Body Fixation Method
The first challenge with wearable devices is where they should be placed on the body (Figure 3). There are numerous questions that must be considered before a conclusion can be drawn:
- How sensitive is the tissue?
- Can an adhesive be used on this part of the body?
- Is the adhesive aggressive enough to hold the device in place over the required time period?
- Will it cause allergic reactions?
- Could or should a band of some description be used instead of an adhesive?
- Will the device need to survive wet conditions or withstand physical activity?
- How will the patient feel about wearing a device, is it obvious or obnoxious?
- Will the skin surface need to be shaved before application?
- Does the patient feel “tethered” by their device?
Another consideration is looking at alternate injection platforms departing completely from the conventional needle based designs. Microneedles and needle-free technologies are potential alternatives that could be explored for delivering high viscosity and/or high volume drugs.
Human Factors Considerations
As evidenced by the US FDA’s increased attention to human factors considerations in their appraisal of drug delivery devices, a thorough investigation of a user’s interaction is as important as the actual performance of the device. A device that is difficult for a patient to understand or use intuitively, even if it performs sublimely under perfect conditions, can detract from compliance. As such, device developers will often conduct design and manufacturing process failure mode and effects analyses (FMEAs) early in the product lifecycle. Discovering a significant potential use error, once the development or manufacturing phase has begun, can be costly.
“Connected devices are becoming more prevalent in the healthcare sector, as tech companies turn their attention to drug delivery devices and device designers take more note of the benefits connectivity has brought to other industries…”
CONSIDERING CONNECTIVITY
Connected devices are becoming more prevalent in the healthcare sector, as tech companies turn their attention to drug delivery devices and device designers take more note of the benefits connectivity has brought to other industries. These benefits include monitoring patient compliance, tracking user activity and location to customise patient care, and managing refills. But these benefits need to be weighed against the implications of their deployment.
- What are the regulatory implications of including these technologies?
- Can third party apps be permitted and, if so, will necessary software updates be managed?
- How will the distribution of apps be managed for drug delivery devices?
- How will the user data, and the entities that hold and manage it, be regulated?
- What are the infrastructure implications?
- Who will manage user data?
- Will user data need to be anonymised?
- Which connectivity technologies should be used?
- How should device recycling or disposal be managed, is conventional sharps disposal compatible with electronic devices?
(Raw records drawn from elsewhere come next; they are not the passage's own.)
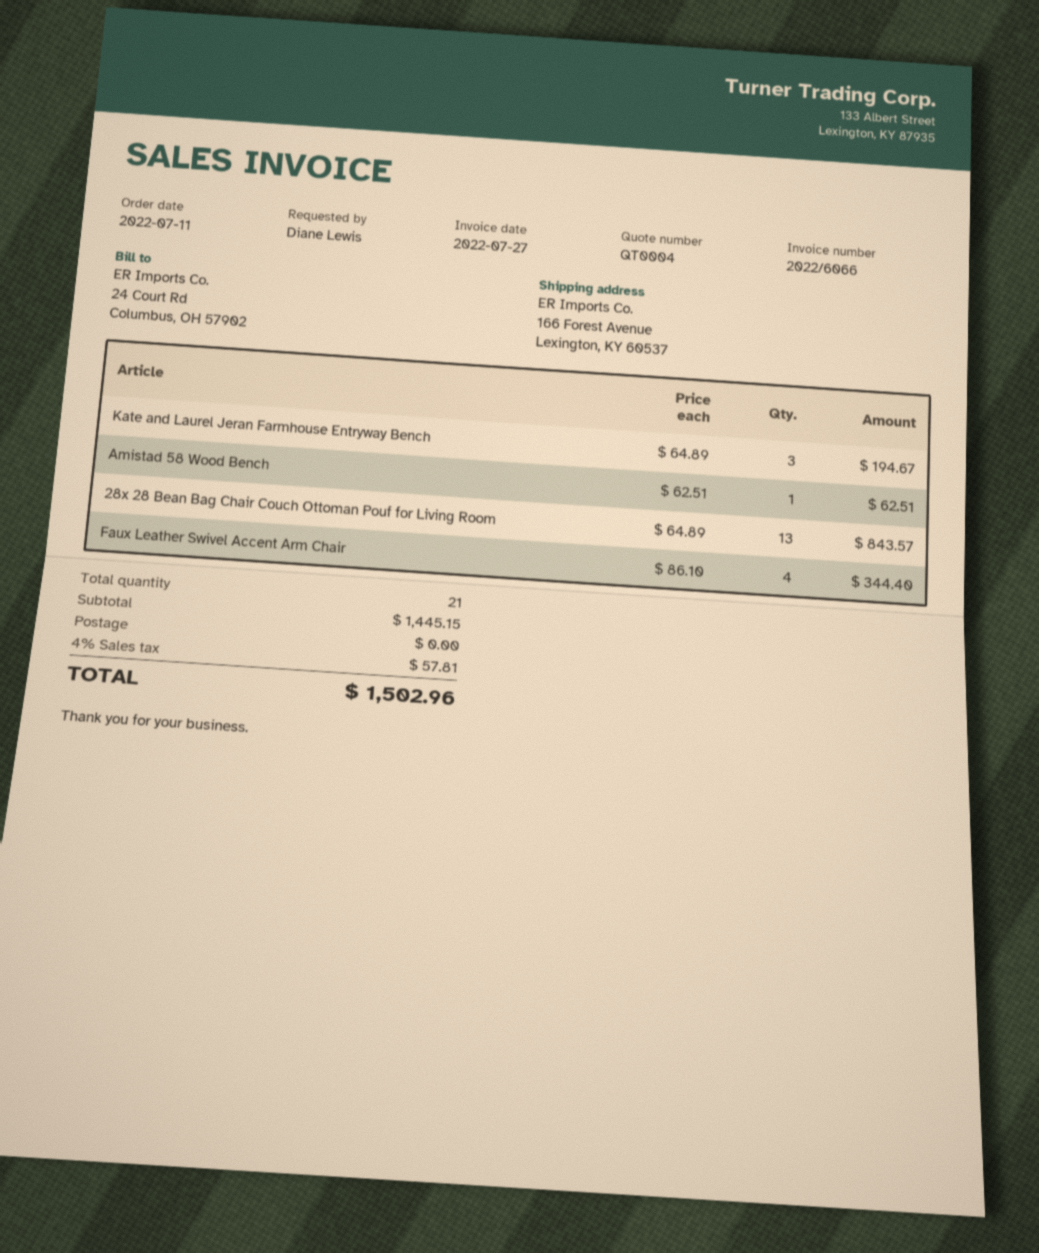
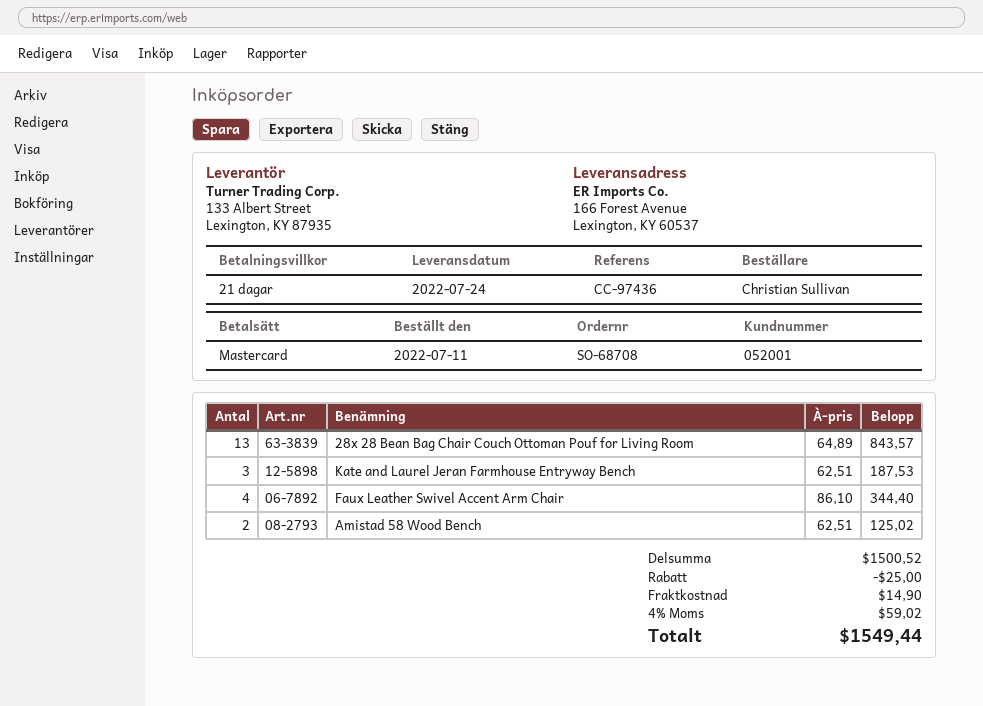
ordered by: Diane Lewis -> Christian Sullivan
Kate and Laurel Jeran Farmhouse Entryway Bench: 3 x 64.89 = 194.67 -> 3 x 62.51 = 187.53
Amistad 58 Wood Bench: 1 x 62.51 = 62.51 -> 2 x 62.51 = 125.02
subtotal: 1445.15 -> 1500.52
discount: none -> 25.00
shipping: 0.00 -> 14.90
tax: 4% = 57.81 -> 4% = 59.02
total: 1502.96 -> 1549.44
- Is hacking a threat and, if so, what is the best way to protect against it?
CONCLUSION
Manufacturers of devices will continue to repeat the mantra of “early engagement” with device designers and developers. This stems from the simple premise that it is easier, cheaper and quicker to make the inevitable change to a design at the beginning of the development cycle than it is toward the end. Manufacturing issues discovered after a design has been locked can cause severe delays or even derail the entire programme. This thought process applies to the drug developer and device designers alike, as earlier considerations regarding device strategy can avoid crippling challenges down the road.
Of course, it is worth restating, here at the conclusion, that the most critical and central consideration for device designers must always be the wellbeing of the patient.